From: Bruce Momjian on
Hiroshi Inoue wrote:
> >>>> I need someone with WIN32 experience to review and test this patch.
> >>> I don't understand why cache_locale_time() works on Windows. It sets
> >>> the LC_CTYPE but does not do any encoding coversion.
> >> Doesn't strftime_win32 do the conversion?
> >
> > Oh, I now see strftime is redefined as a macro in that C files. Thanks.
> >
> >>> Do month and
> >>> day-of-week names not work either, or do they work and the encoding
> >>> conversion for numeric/money, e.g.
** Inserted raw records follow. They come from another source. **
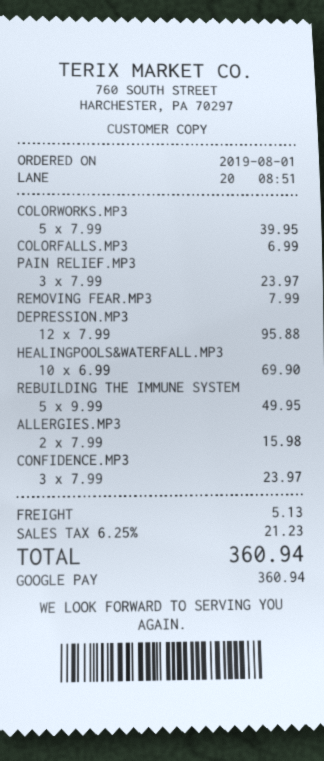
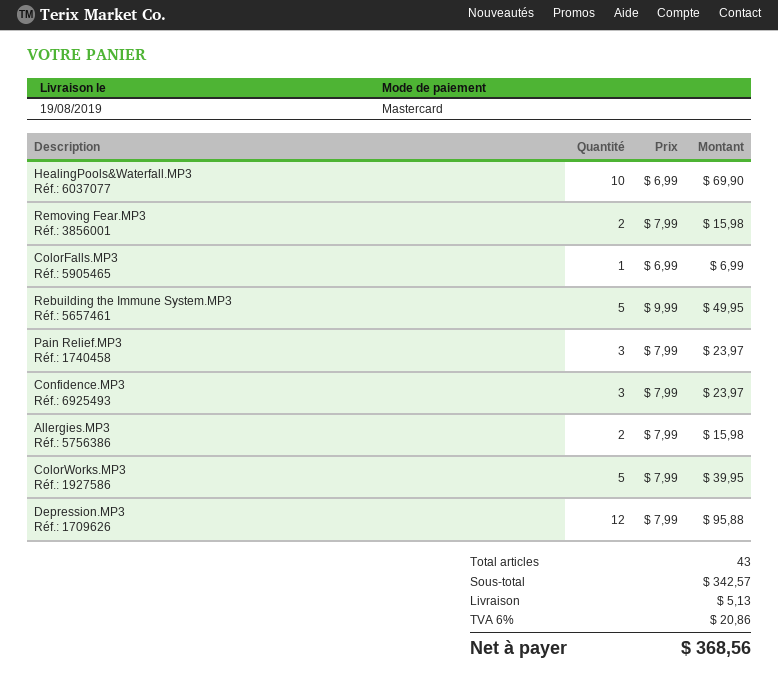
payment method: Google Pay -> Mastercard
REMOVING FEAR.MP3: 1 x 7.99 = 7.99 -> 2 x 7.99 = 15.98
tax: 6.25% = 21.23 -> 6% = 20.86
total: 360.94 -> 368.56

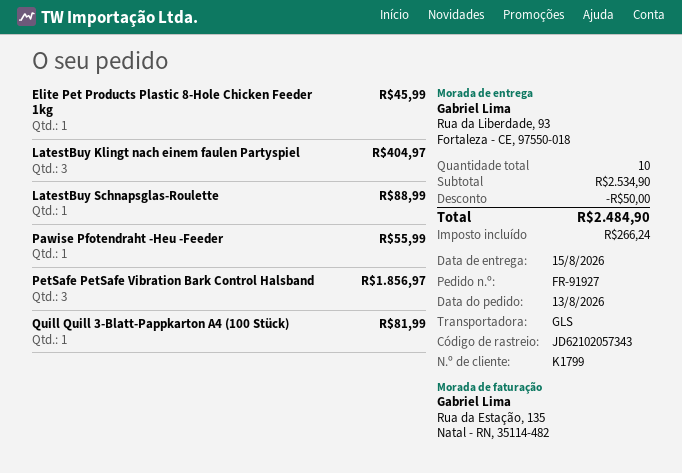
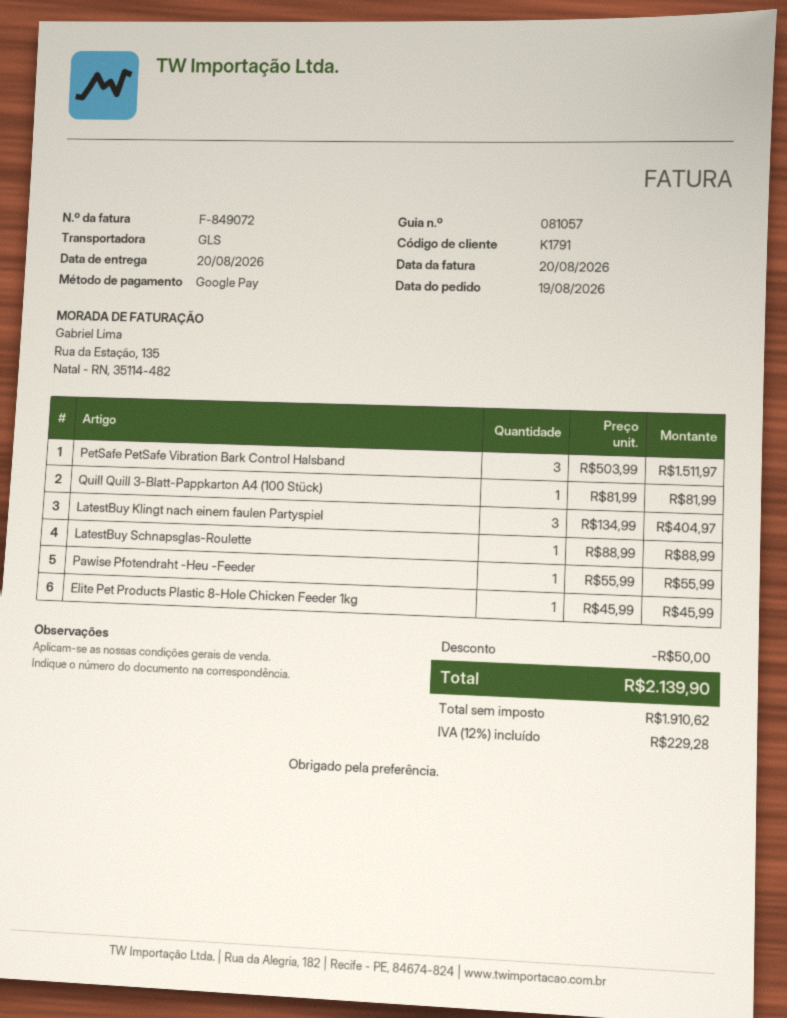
order date: 2026-08-13 -> 2026-08-19
delivery date: 2026-08-15 -> 2026-08-20
customer number: K1799 -> K1791
PetSafe PetSafe Vibration Bark Control Halsband: 3 for 1856.97 -> 3 for 1511.97
tax: 266.24 -> 229.28
total: 2484.90 -> 2139.90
Euro, it not necessary?
> >> db_strdup does the conversion.
> >
> > Should we pull the encoding conversion into a separate function and have
> > strftime_win32() and db_strdup() both call it?
>
> We may be able to pull the conversion WideChars => UTF8 =>
> a PG encoding into an function.

OK, I have created a new function, win32_wchar_to_db_encoding(), to
share the conversion from wide characters to the database encoding.
New patch attached.

> BTW both PGLC_localeconv() and cache_locale_time() save the current
> LC_CTYPE first and restore them just before returning the functions.
> I'm suspicious if it's OK when errors occur in middle of the functions.

Yea, I added a comment questioning if that is a problem.

--
Bruce Momjian <bruce(a)momjian.us> http://momjian.us
EnterpriseDB http://enterprisedb.com

PG East: http://www.enterprisedb.com/community/nav-pg-east-2010.do
From: Takahiro Itagaki on

Bruce Momjian <bruce(a)momjian.us> wrote:

> OK, I have created a new function, win32_wchar_to_db_encoding(), to
> share the conversion from wide characters to the database encoding.
> New patch attached.

Since 9.0 has GetPlatformEncoding() for the purpose, we could simplify
db_encoding_strdup() with the function. Like this:

static char *
db_encoding_strdup(const char *str)
{
char *pstr;
char *mstr;

/* convert the string to the database encoding */
pstr = (char *) pg_do_encoding_conversion(
(unsigned char *) str, strlen(str),
GetPlatformEncoding(), GetDatabaseEncoding());
mstr = strdup(pstr);
if (pstr != str)
pfree(pstr);

return mstr;
}

I beleive the code is harmless on all platforms and we can use it
instead of strdup() without any #ifdef WIN32 quotes.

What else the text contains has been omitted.